§ Task to carry out
Return the entries that follow exactly, with no images.

§ Provided data

※

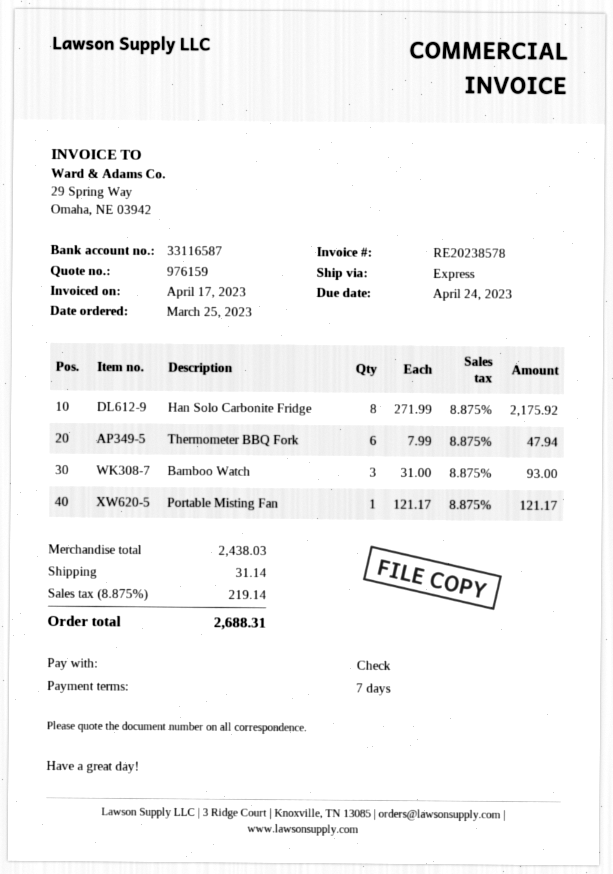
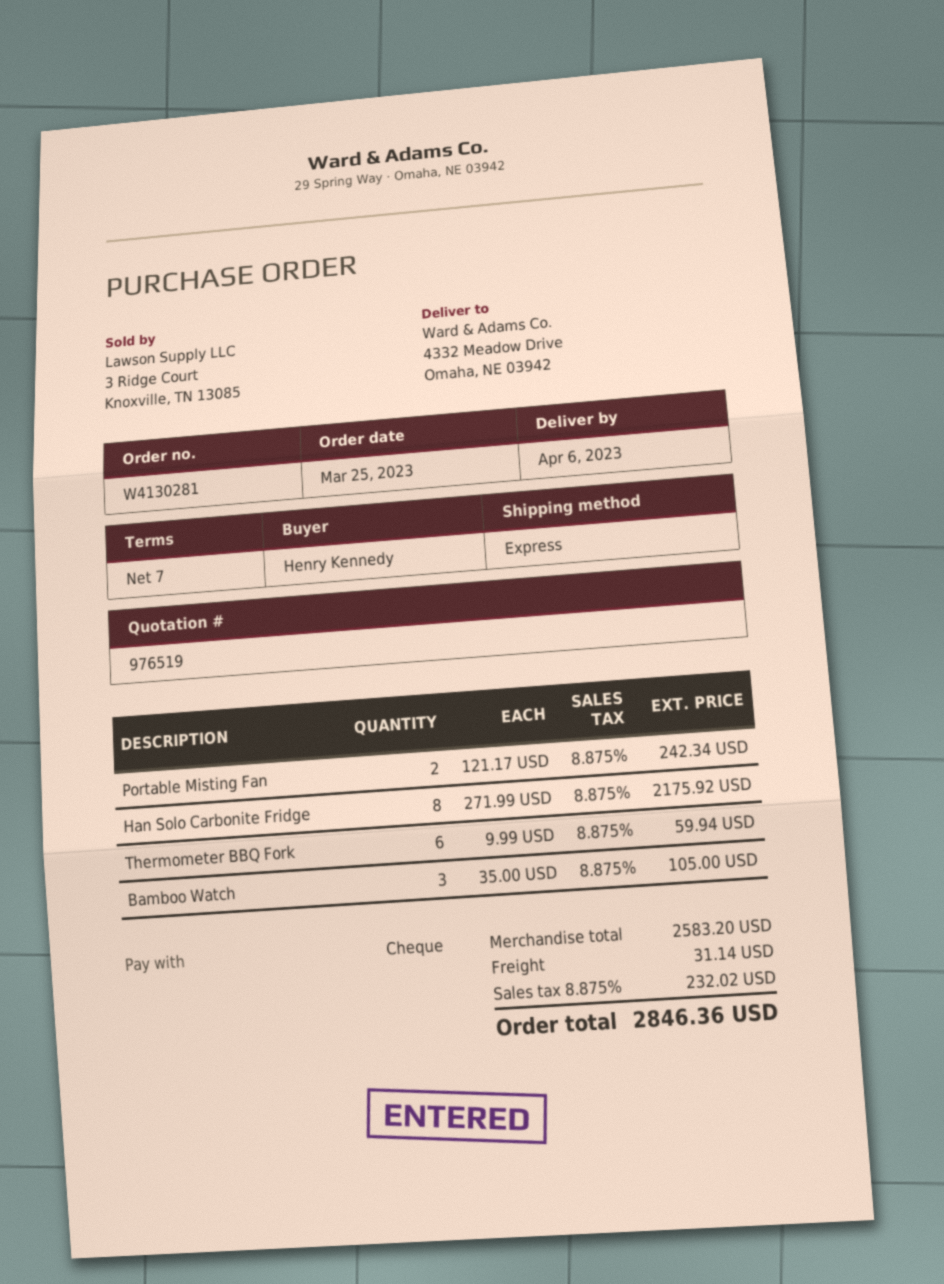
quote number: 976159 -> 976519
Thermometer BBQ Fork: 6 x 7.99 = 47.94 -> 6 x 9.99 = 59.94
Bamboo Watch: 3 x 31.00 = 93.00 -> 3 x 35.00 = 105.00
Portable Misting Fan: 1 x 121.17 = 121.17 -> 2 x 121.17 = 242.34
subtotal: 2438.03 -> 2583.20
tax: 8.875% = 219.14 -> 8.875% = 232.02
total: 2688.31 -> 2846.36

※

§ Written reply
quote number: 976159 -> 976519
Thermometer BBQ Fork: 6 x 7.99 = 47.94 -> 6 x 9.99 = 59.94
Bamboo Watch: 3 x 31.00 = 93.00 -> 3 x 35.00 = 105.00
Portable Misting Fan: 1 x 121.17 = 121.17 -> 2 x 121.17 = 242.34
subtotal: 2438.03 -> 2583.20
tax: 8.875% = 219.14 -> 8.875% = 232.02
total: 2688.31 -> 2846.36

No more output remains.